Three years ago today, I was 6 months pregnant sitting on the couch with the windows open. My husband was in the kitchen doing dishes from the brunch that we’d just finished eating. I had my laptop open on my lap, and said, “Holy shit,” as I reached for the TV remote.
“What?” my husband asked as he peered into the living room. “Fucking anti-choice zealots just fucking assassinated Tiller,” I said.
I spent the rest of the day yelling about violence against providers, and clinics, and methods of intimidation, and obsessively refreshing the news. CNN, Yahoo, AP… all of them. I wanted to know everything about what had happened. I thought about Barnett Slepian, who was assassinated by a sniper in his home in 1998. I shed tears.
I was angry. I’m STILL angry. Acts of violence against providers and facilities that perform abortion happen ALL.THE.TIME. They are acts of terrorism.

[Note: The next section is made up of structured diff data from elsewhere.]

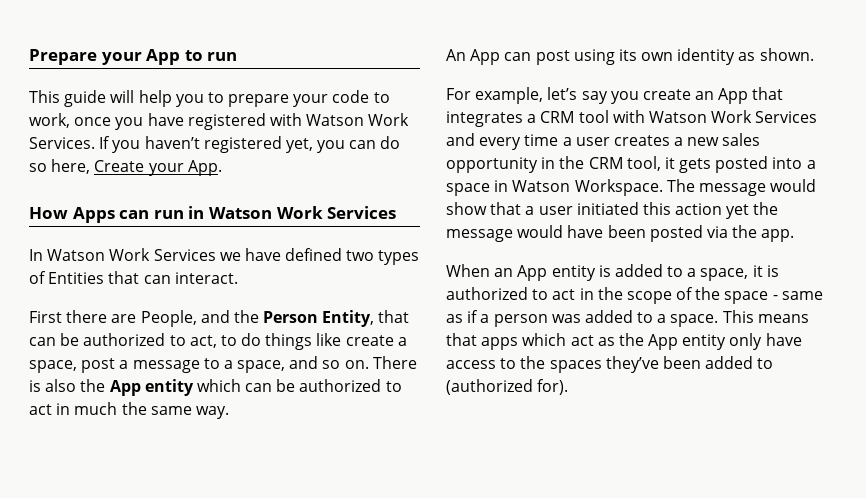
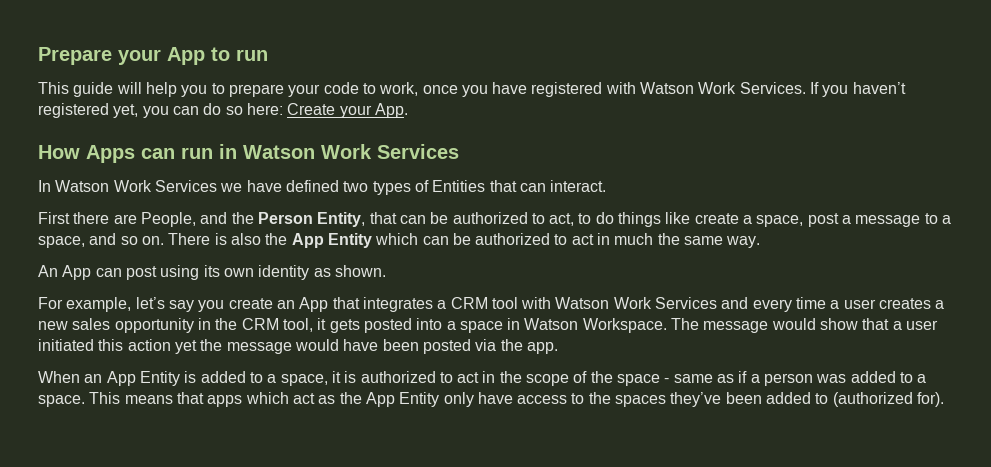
[51,159,91,174] here, -> [246,103,283,115] here:
[144,379,194,396] entity -> [327,233,372,248] Entity
[551,265,596,281] entity -> [139,371,180,386] Entity
[682,334,727,350] entity -> [399,392,440,407] Entity

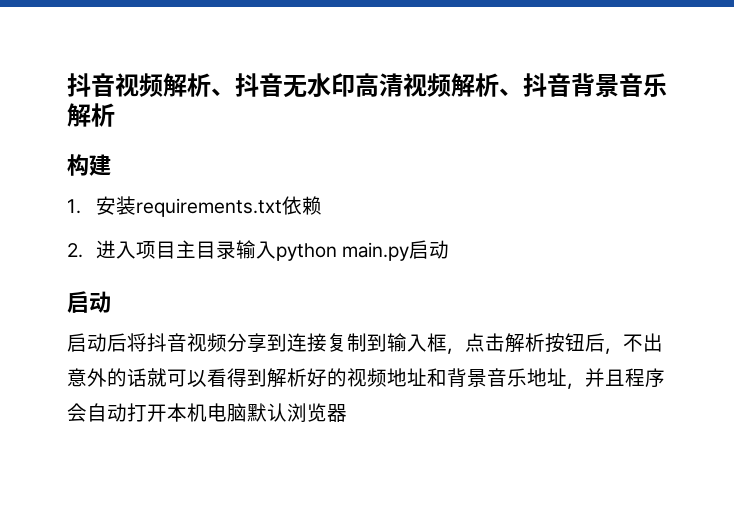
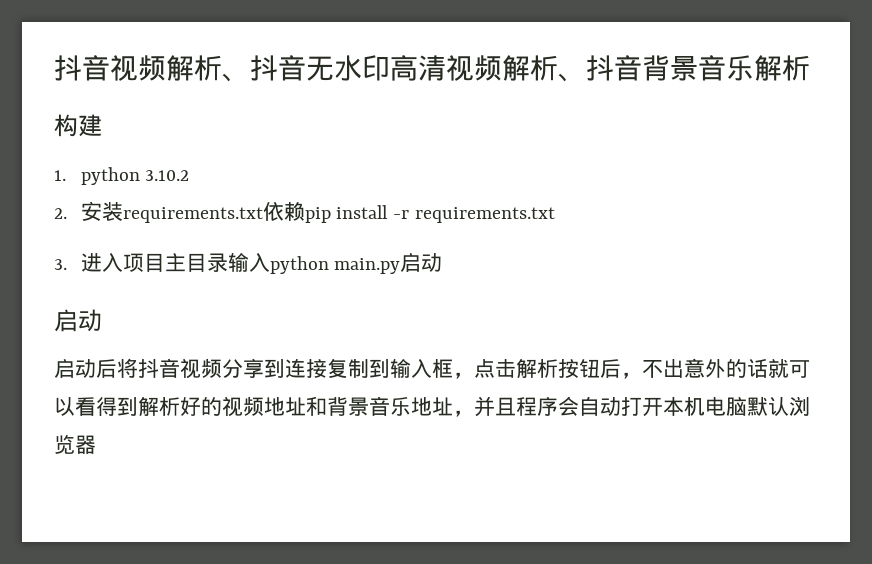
(81, 206) none -> [80,167,190,185] [54,208,67,219] python 3.10.2 // 2.
[67,243,83,258] // 2. -> [304,205,555,223] [54,259,67,270] pip install -r requirements.txt // 3.

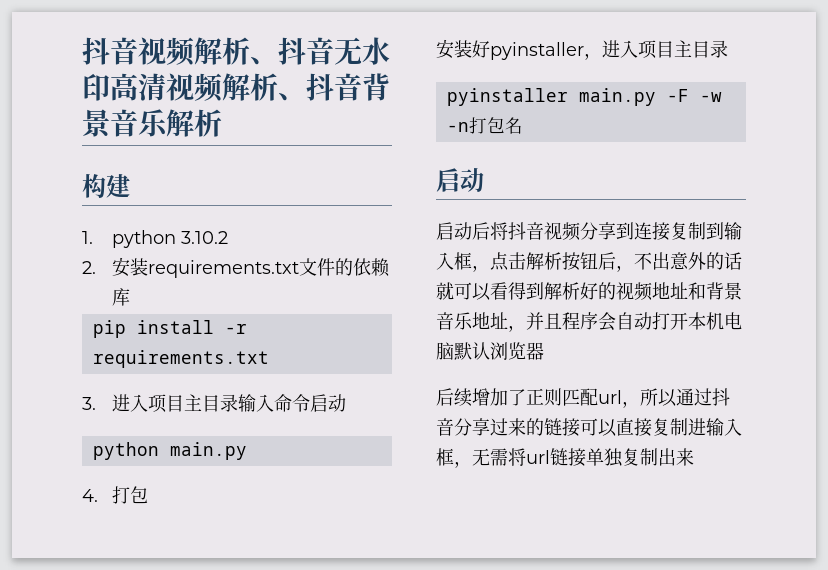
[262,202,305,221] 依赖 -> [299,258,391,277] [112,288,131,306] 文件的依赖库 //
(270, 262) none -> [274,394,347,412] 命令启动 //
[400,252,443,272] 启动 -> [82,486,149,504] [436,39,728,60] [446,88,722,106] [446,117,523,134] // 4.打包 // 安装好pyinstaller，进入项目主目录 // pyinstaller main.py -F -w -n打包名
(96, 444) none -> [436,388,730,408] [436,418,742,437] [436,448,694,468] // 后续增加了正则匹配url，所以通过抖音分享过来的链接可以直接复制进输入框，无需将url链接单独复制出来

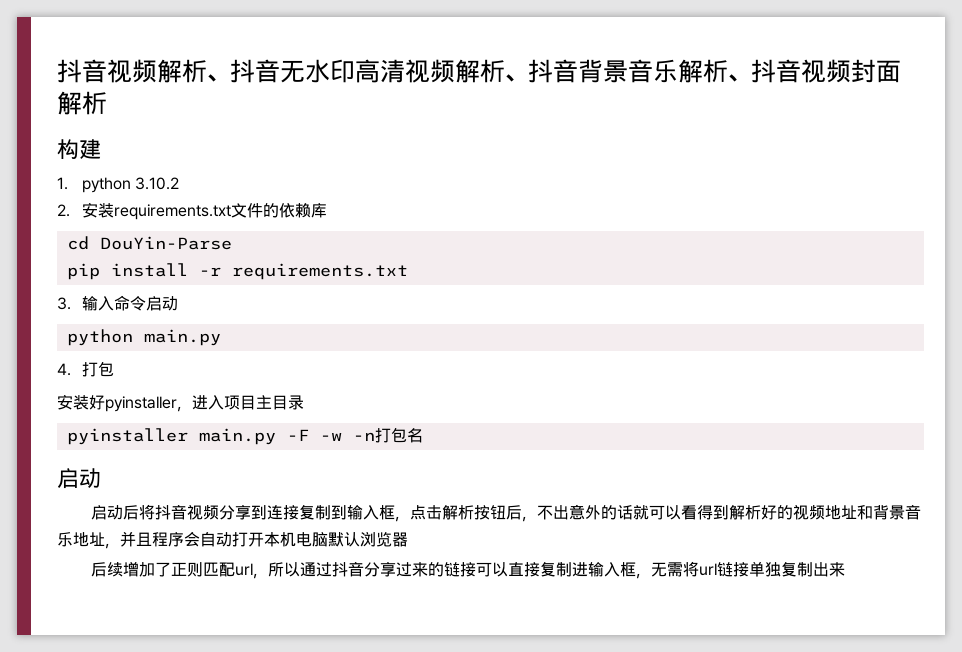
(222, 123) none -> [728,59,901,83] [57,91,107,115] 、抖音视频封面解析
(131, 297) none -> [66,236,232,250] // cd DouYin-Parse
[112,394,239,413] 进入项目主目录 -> (71, 303) none

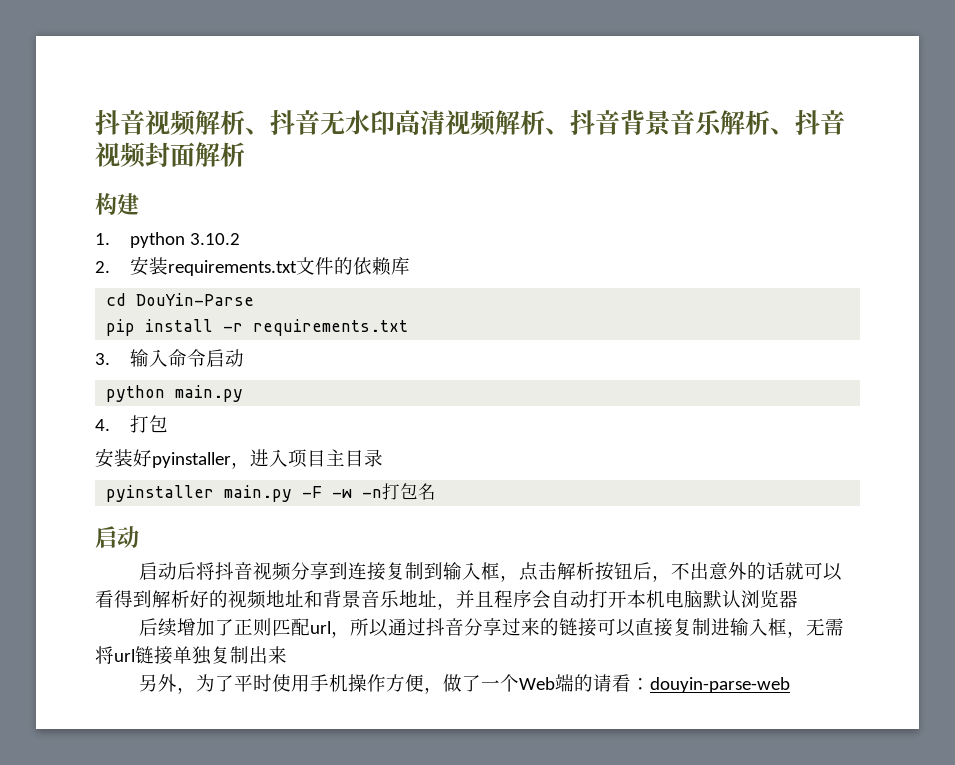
(845, 569) none -> [138,674,790,694] // 另外，为了平时使用手机操作方便，做了一个Web端的请看：douyin-parse-web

They are committed in an effort to stop a legal practice from a occurring. They are committed to remind doctors and clinic workers that they aren’t safe. They are committed in the hopes that they will do enough damage, or take enough lives that people will get sick of being harassed, hurt, and living in enough fear for their lives that they will pack up and go home.
It’s absolute bullshit.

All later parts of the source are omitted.